Alwin C. Aguirre
Built on the Bakhtinian premise that the vulgar and obscene are the domain of the powerless in resisting dominant culture, I view Duterte’s penchant for strong and offensive language in his official speaking events as an appropriation of said subversive potential. In speaking the supposed vernacular of the masses, he arrogated upon himself the persona of the ordinary, which ironically, is transformed into a spectacle in various speaking engagements as covered by mainstream media in and out of the country. When asked for an explanation behind his ‘crude’ (bastos) language, Duterte claims that he is ‘pursuing the limits of civility’ (Romero 2019), essentially admitting an intentionality to his actions as opposed to attributing it to mere force of habit or unconscious predisposition.

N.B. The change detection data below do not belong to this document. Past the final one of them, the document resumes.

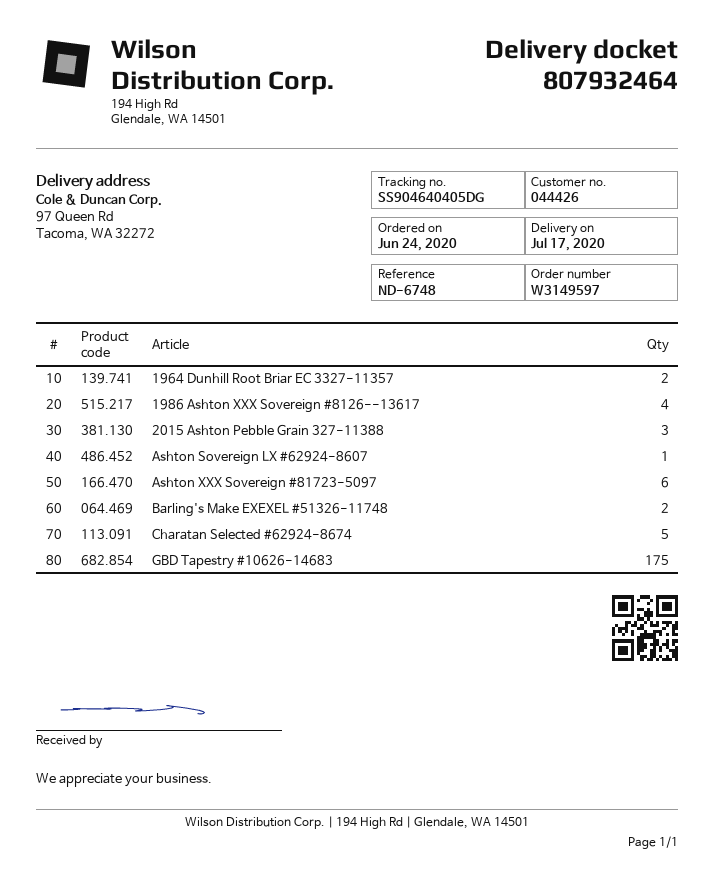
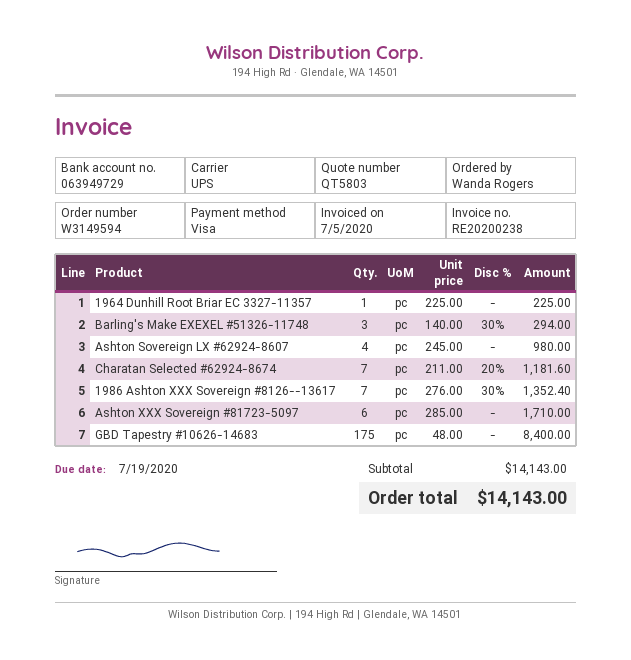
order number: W3149597 -> W3149594
1964 Dunhill Root Briar EC 3327-11357: 2 -> 1
1986 Ashton XXX Sovereign #8126--13617: 4 -> 7
2015 Ashton Pebble Grain 327-11388: 3 -> none
Ashton Sovereign LX #62924-8607: 1 -> 4
Barling's Make EXEXEL #51326-11748: 2 -> 3
Charatan Selected #62924-8674: 5 -> 7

Employing an affective-discursive analysis (Wetherell 2012) of presidential speech transcripts, media coverage of his speaking engagements, and post-speech discursive interventions (e.g. official clarifications of the president’s statements), I demonstrate, in accordance with Mbembe (2001), a particular kind of poetics (e.g. manner, materials, context) by which state power deploys obscenities and vulgarities in order to ‘dramatize its own magnificence’ to its subjects (p.104) and construct a limited affective space of political engagement.
Alwin C. Aguirre teaches at the University of the Philippines Diliman. He finished his PhD at the Institute of Culture, Discourse and Communication, Auckland University of Technology. He is co-convenor of the UP Diliman Discourse Studies Group.